牛丼チェーン「すき家」などを展開するゼンショーホールディングスの創業者で会長の小川賢太郎(おがわ・けんたろう)氏が、4月6日に心筋梗塞のため死去しました。 77歳でした。 同社によりますと、葬儀は家族葬で執り行い、後日「お別れの会」を開く予定だとしています。 小川氏は1948年に石川県で生まれ、都立新宿高校を卒業後に進学した東京大学を中退し、牛丼チェーンの吉野家での勤務経験を積みました。 そこで得たノウハウを生かし、1982年に横浜市で「すき家」1号店を開業したのがゼンショーグループの出発点です。
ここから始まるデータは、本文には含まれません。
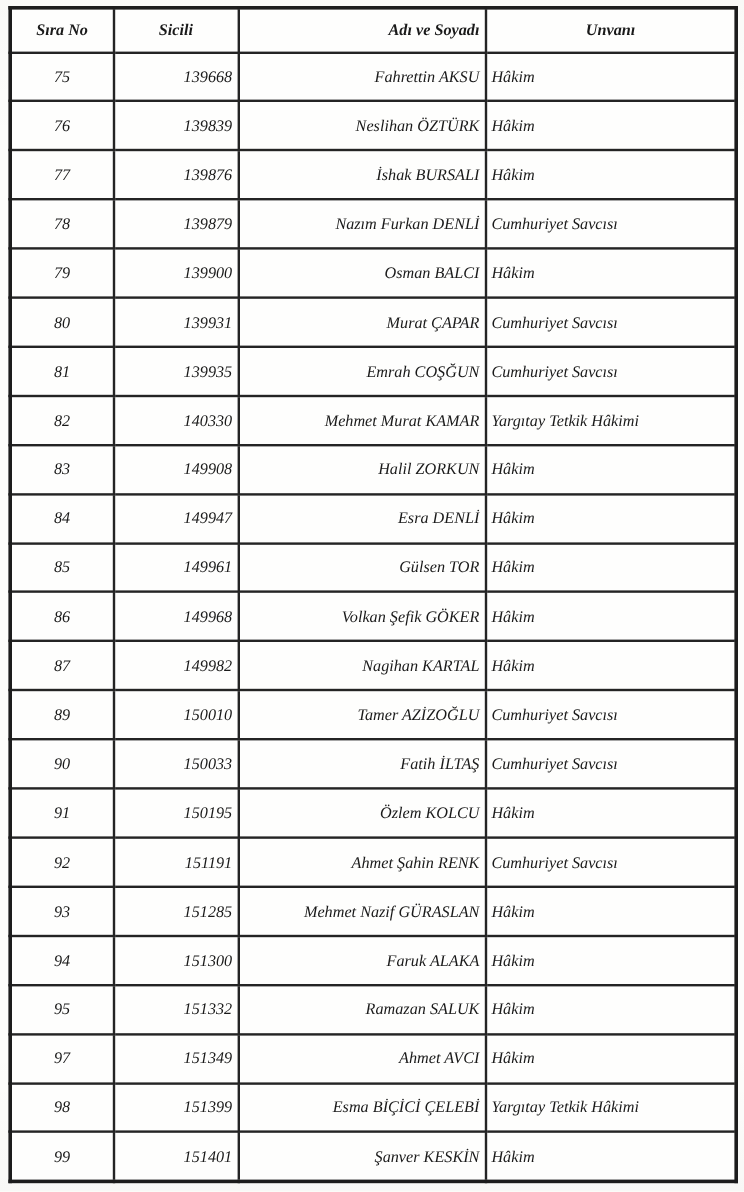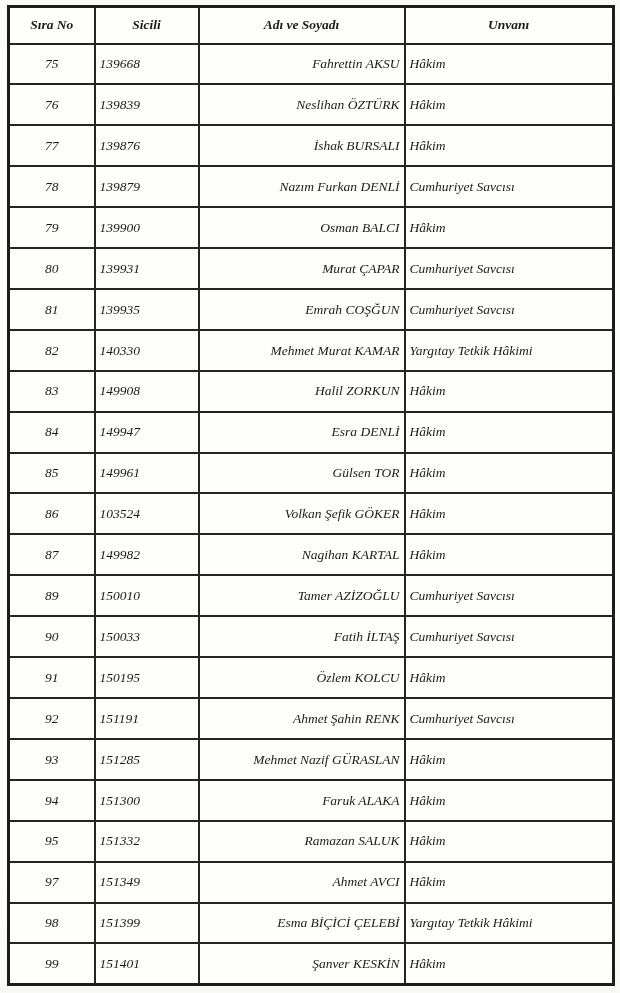--- a/index.html
+++ b/index.html
@@ -51,24 +51,24 @@
   table.doc-table { border: 3px solid #1c1c1c; }
 
   thead tr { height: 37px; }
   tbody tr { height: 37px; border-radius: 14px; }
 
   th {
     font-weight: bold;
     font-size: 14px;
     text-align: center;
   }
-  th.h-name { text-align: center; padding-left: 6px; }
+  th.h-name { text-align: right; padding-left: 6px; }
 
   td.c-sira  { text-align: center; }
-  td.c-sicil { text-align: left; margin-left: 44px; }
+  td.c-sicil { text-align: right; margin-left: 44px; }
   td.c-name  { text-align: right; padding-left: 6px; }
   td.c-unvan { text-align: left; padding-left: 5px; }
 </style>
 </head>
 <body>
 
 <div class="page">
   <table class="doc-table">
     <colgroup>
       <col class="c-sira">
@@ -146,21 +146,21 @@
     <td class="c-unvan">Hâkim</td>
   </tr>
         <tr>
     <td class="c-sira">85</td>
     <td class="c-sicil">149961</td>
     <td class="c-name">Gülsen TOR</td>
     <td class="c-unvan">Hâkim</td>
   </tr>
         <tr>
     <td class="c-sira">86</td>
-    <td class="c-sicil">103524</td>
+    <td class="c-sicil">149968</td>
     <td class="c-name">Volkan Şefik GÖKER</td>
     <td class="c-unvan">Hâkim</td>
   </tr>
         <tr>
     <td class="c-sira">87</td>
     <td class="c-sicil">149982</td>
     <td class="c-name">Nagihan KARTAL</td>
     <td class="c-unvan">Hâkim</td>
   </tr>
         <tr>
2000年代前半のBSE(牛海綿状脳症)問題で米国産牛肉の輸入が停止されると、小川氏はオーストラリア産牛肉の採用に踏み切り、安定供給を確保しながら店舗網の拡大を進めました。 この対応が功を奏し、「すき家」は牛丼チェーンとして国内トップクラスのシェアを確立するに至りました。 一方で、グループ全体では「なか卯」や「ロッテリア」などの外食チェーンを相次いで買収し、牛丼以外の業態にも広く進出することで事業を多角化しました。 積極的なM&A戦略と標準化されたオペレーションを組み合わせることで、ゼンショーHDは外食企業として国内最大級の売上高を誇るグループへと成長しました。
成長の陰で問われた労務・品質問題と、残された課題
急成長の一方で、グループの店舗運営を巡っては、深夜・早朝に従業員1人で店舗を切り盛りする「ワンオペ」体制が象徴するように、過重な労働環境への批判が高まりました。 また、店舗での異物混入事案が相次いで発覚し、品質管理や安全対策の不備も指摘されました。 こうした問題を受け、同社は人員配置の見直しや研修強化などの改善策を打ち出し、現場の負担軽減と信頼回復に取り組んできました。
経営面では、2025年に小川氏が社長職を退き、次男の小川洋平氏が社長に就任し、創業家内での承継を進めました。 小川氏自身は会長としてグループ全体の方向性を示しながら、次世代への経営移行を支える立場に移っていたとされています。 一代で外食最大手グループを築き上げた小川氏の死去は、ゼンショーHDにとって大きな節目となります。 同社は、M&Aを軸とした成長モデルを維持しつつ、労務や品質といった足元の課題にどう向き合うのかが問われる局面です。 消費者の信頼と従業員の働きやすさを両立させながら、創業者が築いた基盤をどう発展させるのか、今後の経営のかじ取りが注目されます。